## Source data
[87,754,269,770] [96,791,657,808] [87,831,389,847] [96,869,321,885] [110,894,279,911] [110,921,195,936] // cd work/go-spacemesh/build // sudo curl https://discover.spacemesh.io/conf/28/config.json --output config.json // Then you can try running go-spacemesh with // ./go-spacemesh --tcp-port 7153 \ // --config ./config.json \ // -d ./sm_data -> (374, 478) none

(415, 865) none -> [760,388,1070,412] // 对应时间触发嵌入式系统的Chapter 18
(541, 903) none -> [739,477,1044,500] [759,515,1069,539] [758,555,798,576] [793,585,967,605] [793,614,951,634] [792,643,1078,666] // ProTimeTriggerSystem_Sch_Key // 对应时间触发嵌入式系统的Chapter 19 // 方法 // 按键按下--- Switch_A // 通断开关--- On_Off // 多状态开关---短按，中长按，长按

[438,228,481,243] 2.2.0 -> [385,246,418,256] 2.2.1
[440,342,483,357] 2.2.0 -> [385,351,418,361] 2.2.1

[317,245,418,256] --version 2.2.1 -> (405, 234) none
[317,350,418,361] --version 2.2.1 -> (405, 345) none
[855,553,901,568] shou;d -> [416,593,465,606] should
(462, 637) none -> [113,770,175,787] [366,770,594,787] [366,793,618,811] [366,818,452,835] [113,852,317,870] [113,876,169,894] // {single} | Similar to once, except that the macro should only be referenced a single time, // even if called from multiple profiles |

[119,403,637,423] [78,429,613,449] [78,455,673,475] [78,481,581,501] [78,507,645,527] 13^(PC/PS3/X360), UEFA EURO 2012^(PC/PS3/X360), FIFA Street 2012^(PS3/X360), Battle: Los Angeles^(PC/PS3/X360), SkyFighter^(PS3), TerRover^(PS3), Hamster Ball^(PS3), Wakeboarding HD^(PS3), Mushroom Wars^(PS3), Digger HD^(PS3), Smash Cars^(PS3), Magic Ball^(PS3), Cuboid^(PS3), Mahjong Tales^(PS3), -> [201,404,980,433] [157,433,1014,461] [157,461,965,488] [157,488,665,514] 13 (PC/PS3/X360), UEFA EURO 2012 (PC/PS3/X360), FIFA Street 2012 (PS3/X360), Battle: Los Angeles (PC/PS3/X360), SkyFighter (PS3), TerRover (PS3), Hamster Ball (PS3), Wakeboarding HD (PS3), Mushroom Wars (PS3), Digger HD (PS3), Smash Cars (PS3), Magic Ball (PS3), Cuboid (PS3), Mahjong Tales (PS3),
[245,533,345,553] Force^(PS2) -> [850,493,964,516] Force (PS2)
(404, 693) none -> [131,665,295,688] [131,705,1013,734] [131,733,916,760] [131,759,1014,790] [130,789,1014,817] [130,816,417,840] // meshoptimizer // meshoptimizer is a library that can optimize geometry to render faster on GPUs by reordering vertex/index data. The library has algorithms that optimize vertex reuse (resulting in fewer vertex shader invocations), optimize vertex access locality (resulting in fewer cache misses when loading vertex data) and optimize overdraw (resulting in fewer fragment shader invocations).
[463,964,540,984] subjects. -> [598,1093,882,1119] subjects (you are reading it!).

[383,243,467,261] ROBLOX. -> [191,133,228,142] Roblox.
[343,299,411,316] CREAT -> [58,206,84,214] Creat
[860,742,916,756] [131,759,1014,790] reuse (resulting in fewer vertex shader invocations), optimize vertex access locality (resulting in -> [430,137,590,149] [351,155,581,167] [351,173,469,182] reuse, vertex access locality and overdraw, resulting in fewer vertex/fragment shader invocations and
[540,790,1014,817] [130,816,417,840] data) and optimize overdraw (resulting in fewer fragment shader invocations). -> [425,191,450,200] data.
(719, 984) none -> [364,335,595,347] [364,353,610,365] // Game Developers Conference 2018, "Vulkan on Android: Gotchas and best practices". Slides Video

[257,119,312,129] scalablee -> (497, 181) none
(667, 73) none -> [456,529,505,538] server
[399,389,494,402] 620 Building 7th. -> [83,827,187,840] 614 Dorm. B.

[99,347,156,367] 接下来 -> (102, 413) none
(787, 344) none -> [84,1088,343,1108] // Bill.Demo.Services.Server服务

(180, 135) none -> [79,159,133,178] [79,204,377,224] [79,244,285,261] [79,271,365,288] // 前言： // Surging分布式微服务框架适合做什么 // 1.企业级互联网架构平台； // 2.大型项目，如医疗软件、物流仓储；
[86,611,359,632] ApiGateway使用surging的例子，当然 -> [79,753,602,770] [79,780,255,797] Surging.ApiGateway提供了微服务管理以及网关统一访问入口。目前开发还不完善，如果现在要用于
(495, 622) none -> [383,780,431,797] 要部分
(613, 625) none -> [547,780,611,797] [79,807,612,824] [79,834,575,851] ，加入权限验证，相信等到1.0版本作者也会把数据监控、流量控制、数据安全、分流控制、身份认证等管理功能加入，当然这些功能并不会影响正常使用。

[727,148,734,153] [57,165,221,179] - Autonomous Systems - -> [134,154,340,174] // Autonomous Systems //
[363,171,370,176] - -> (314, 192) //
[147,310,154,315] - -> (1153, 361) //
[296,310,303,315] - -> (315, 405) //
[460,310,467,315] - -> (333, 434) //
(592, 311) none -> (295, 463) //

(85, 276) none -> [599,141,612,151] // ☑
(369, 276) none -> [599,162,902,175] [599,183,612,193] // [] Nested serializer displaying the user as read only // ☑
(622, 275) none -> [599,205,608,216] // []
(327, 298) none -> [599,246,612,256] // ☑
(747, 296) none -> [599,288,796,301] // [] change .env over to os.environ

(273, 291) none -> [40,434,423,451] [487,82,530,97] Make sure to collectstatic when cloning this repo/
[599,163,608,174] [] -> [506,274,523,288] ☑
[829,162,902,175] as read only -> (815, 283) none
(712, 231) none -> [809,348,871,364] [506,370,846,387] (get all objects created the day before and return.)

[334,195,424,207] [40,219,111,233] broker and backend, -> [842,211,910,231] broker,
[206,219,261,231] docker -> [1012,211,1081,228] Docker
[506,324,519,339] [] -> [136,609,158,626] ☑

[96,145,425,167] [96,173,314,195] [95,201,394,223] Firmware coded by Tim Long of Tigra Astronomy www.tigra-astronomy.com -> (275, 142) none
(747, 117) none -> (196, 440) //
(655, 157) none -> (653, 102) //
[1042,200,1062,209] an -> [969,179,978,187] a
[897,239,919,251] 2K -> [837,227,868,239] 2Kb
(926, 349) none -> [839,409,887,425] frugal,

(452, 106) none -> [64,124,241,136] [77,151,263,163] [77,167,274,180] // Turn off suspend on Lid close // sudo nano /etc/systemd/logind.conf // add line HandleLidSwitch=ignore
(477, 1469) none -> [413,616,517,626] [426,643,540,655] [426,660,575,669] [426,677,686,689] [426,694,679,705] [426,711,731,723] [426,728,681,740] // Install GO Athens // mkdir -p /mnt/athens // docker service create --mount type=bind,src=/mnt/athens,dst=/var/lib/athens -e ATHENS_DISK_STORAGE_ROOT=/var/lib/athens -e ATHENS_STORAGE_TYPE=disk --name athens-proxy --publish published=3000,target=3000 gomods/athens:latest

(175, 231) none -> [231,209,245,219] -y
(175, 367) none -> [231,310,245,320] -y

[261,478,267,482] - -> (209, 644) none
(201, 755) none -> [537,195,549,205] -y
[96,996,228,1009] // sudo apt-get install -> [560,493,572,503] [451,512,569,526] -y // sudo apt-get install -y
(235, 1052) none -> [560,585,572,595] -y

## Activity
Find how many lines in the data above include the string "version", and give that number alone.

## Written response
2